For the entries below, state how many lines contain the word "Raih" and add nothing else.

(Detected change data)
......

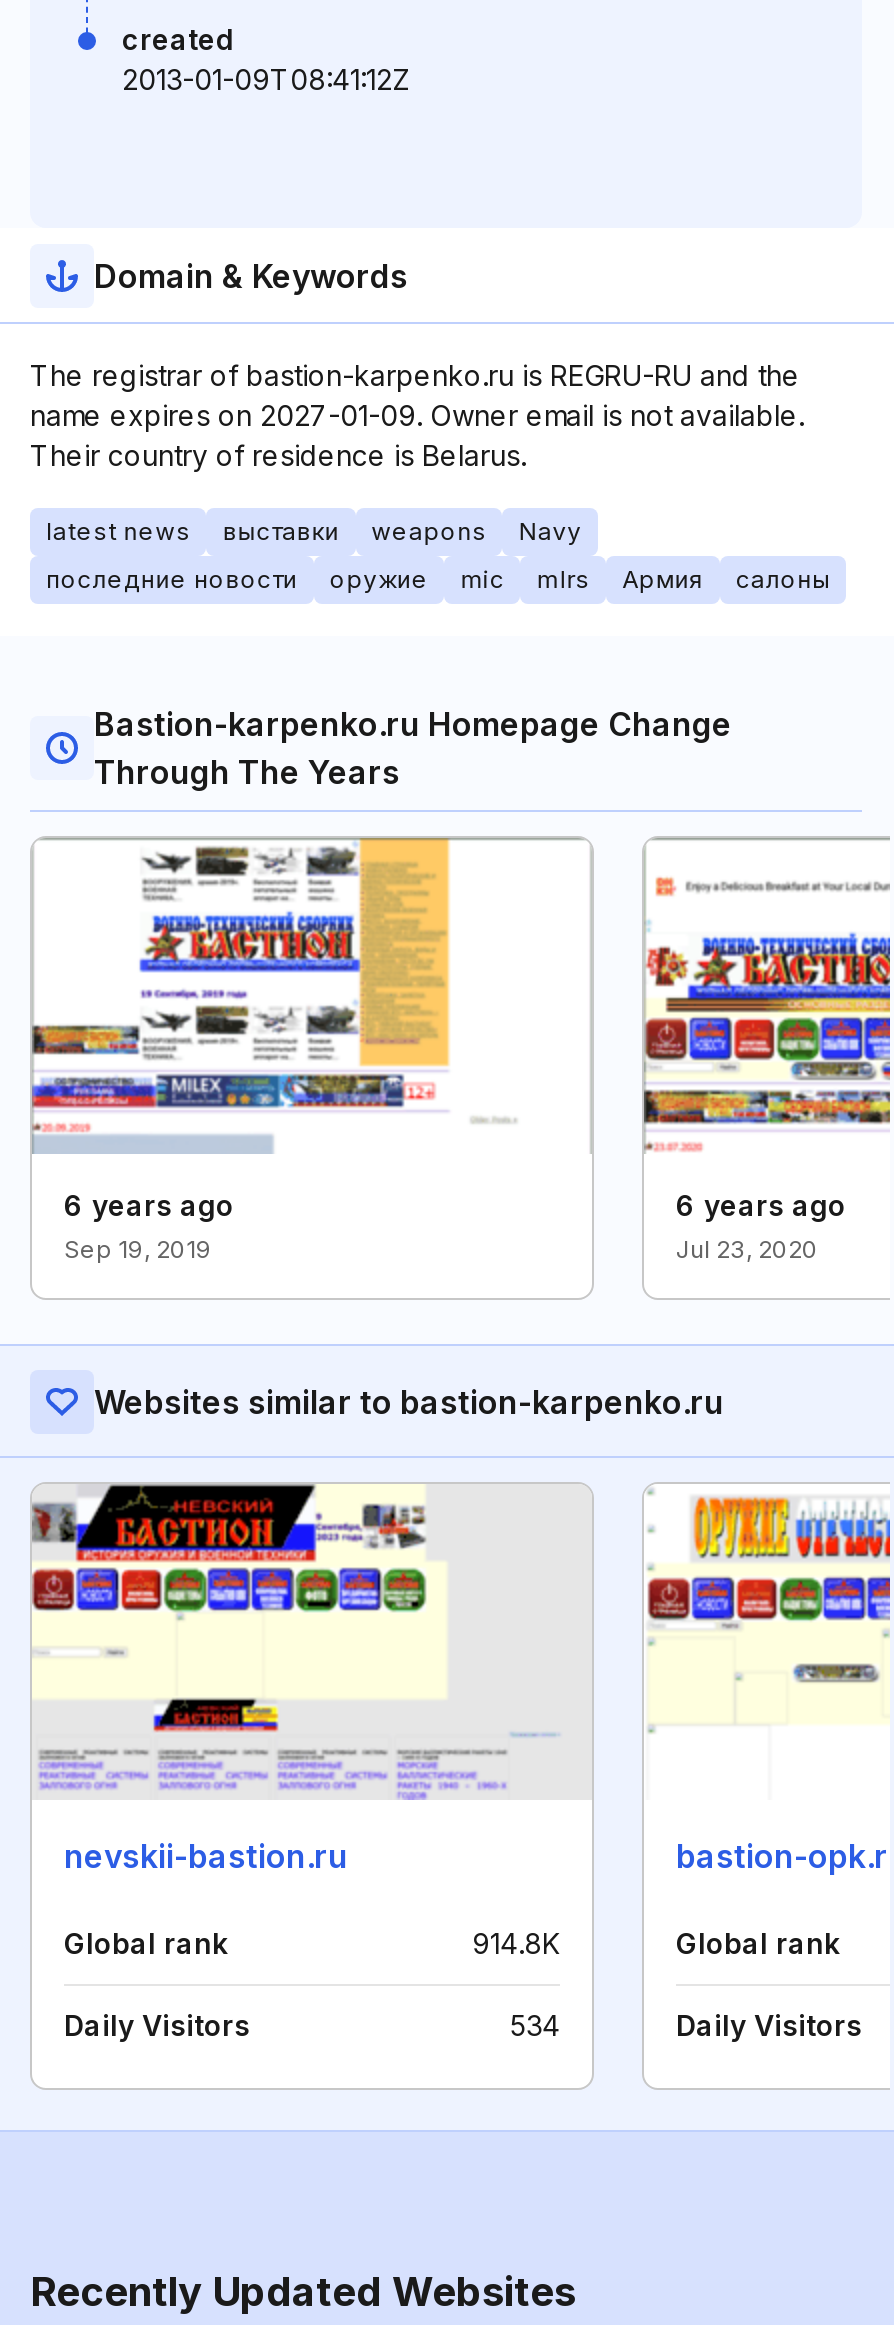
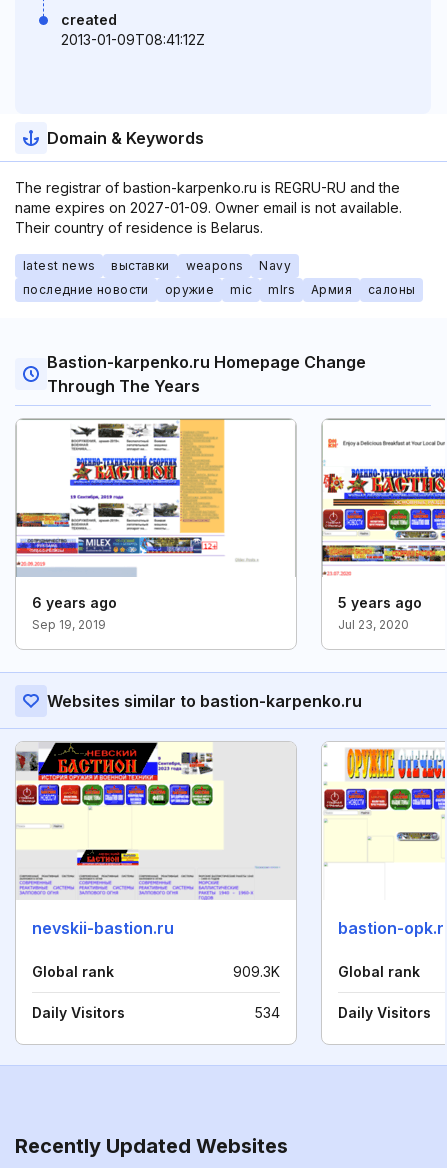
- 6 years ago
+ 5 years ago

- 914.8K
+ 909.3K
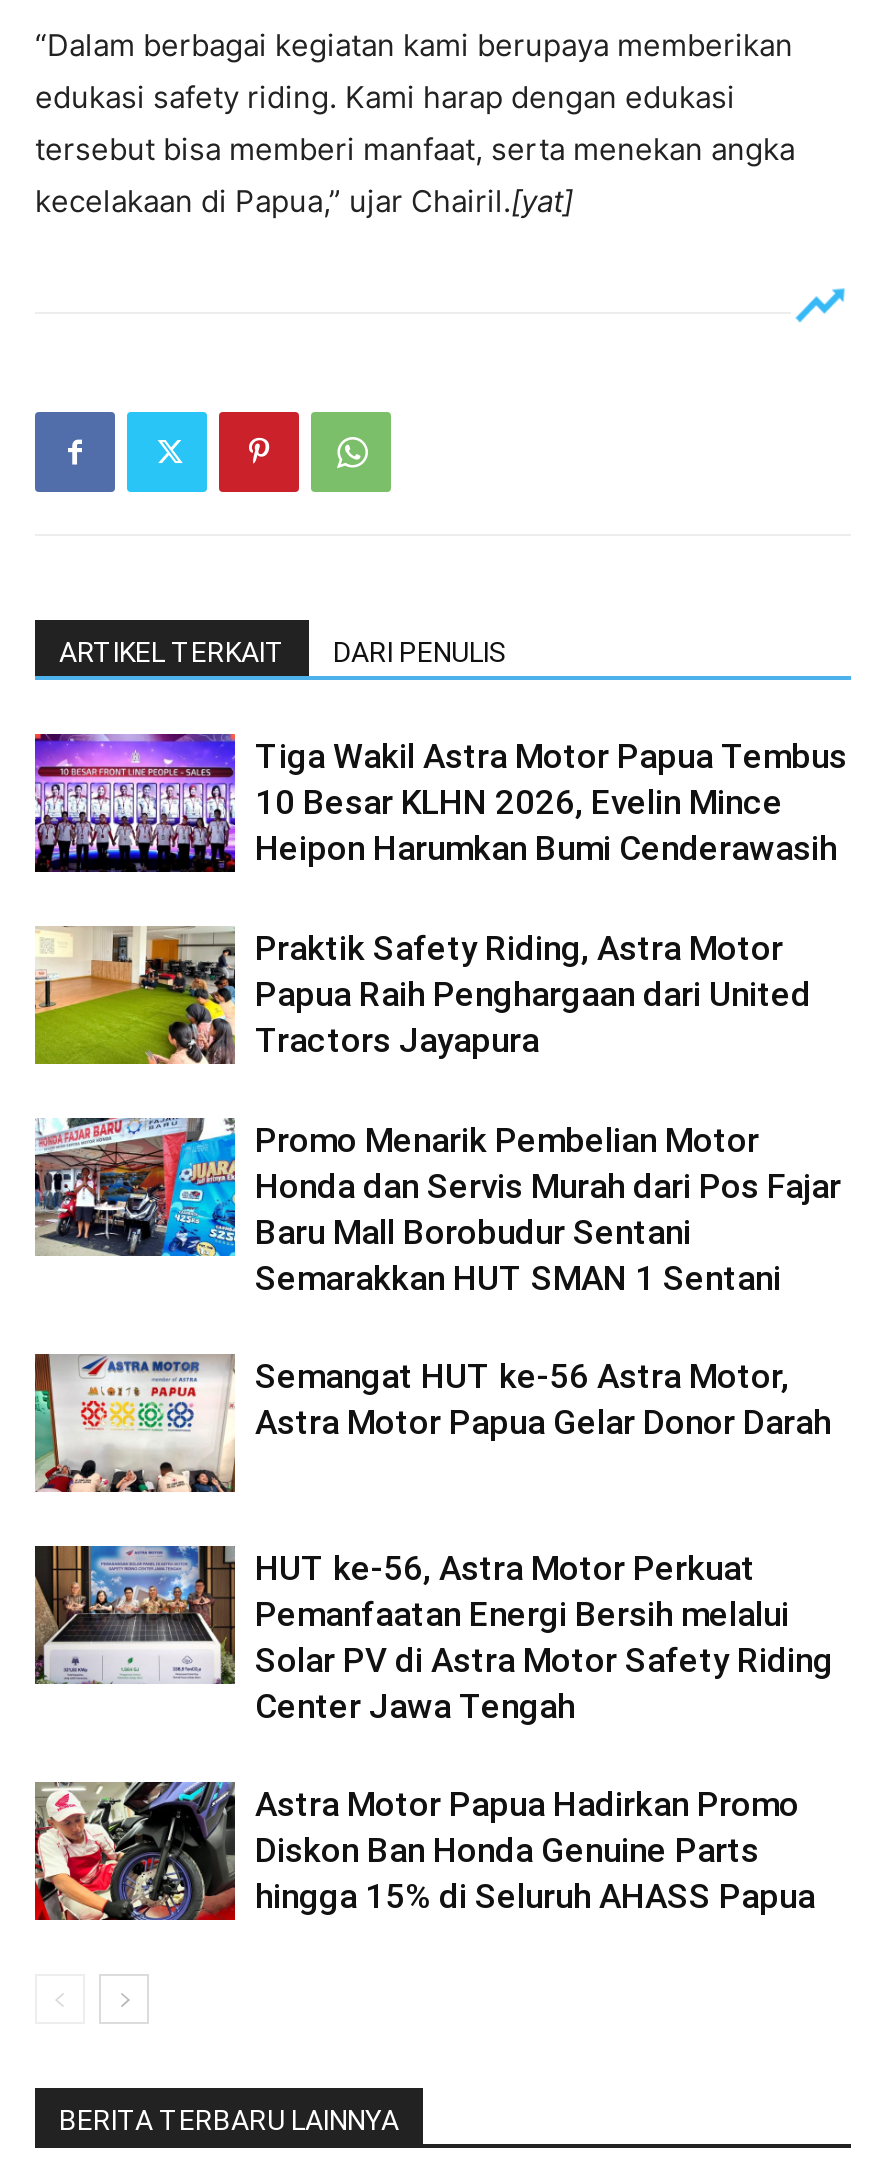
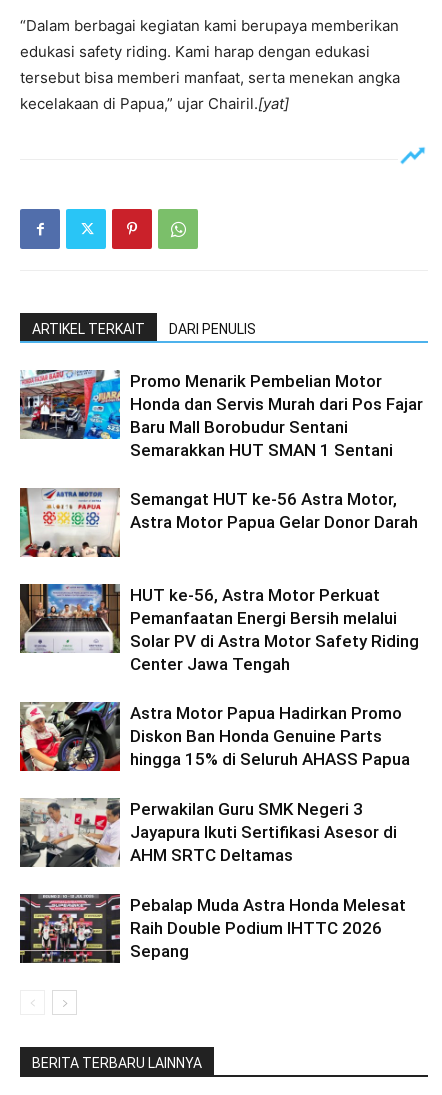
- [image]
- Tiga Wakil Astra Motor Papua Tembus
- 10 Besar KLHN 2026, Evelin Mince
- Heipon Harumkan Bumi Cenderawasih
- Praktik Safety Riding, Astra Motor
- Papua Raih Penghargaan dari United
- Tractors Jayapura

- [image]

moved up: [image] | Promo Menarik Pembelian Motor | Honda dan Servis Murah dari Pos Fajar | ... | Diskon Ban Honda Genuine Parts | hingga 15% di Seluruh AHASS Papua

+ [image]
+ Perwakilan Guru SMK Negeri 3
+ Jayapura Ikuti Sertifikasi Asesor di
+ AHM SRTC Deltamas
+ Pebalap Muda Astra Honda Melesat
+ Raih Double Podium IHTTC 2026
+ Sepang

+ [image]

......

__Response to the exercise__
2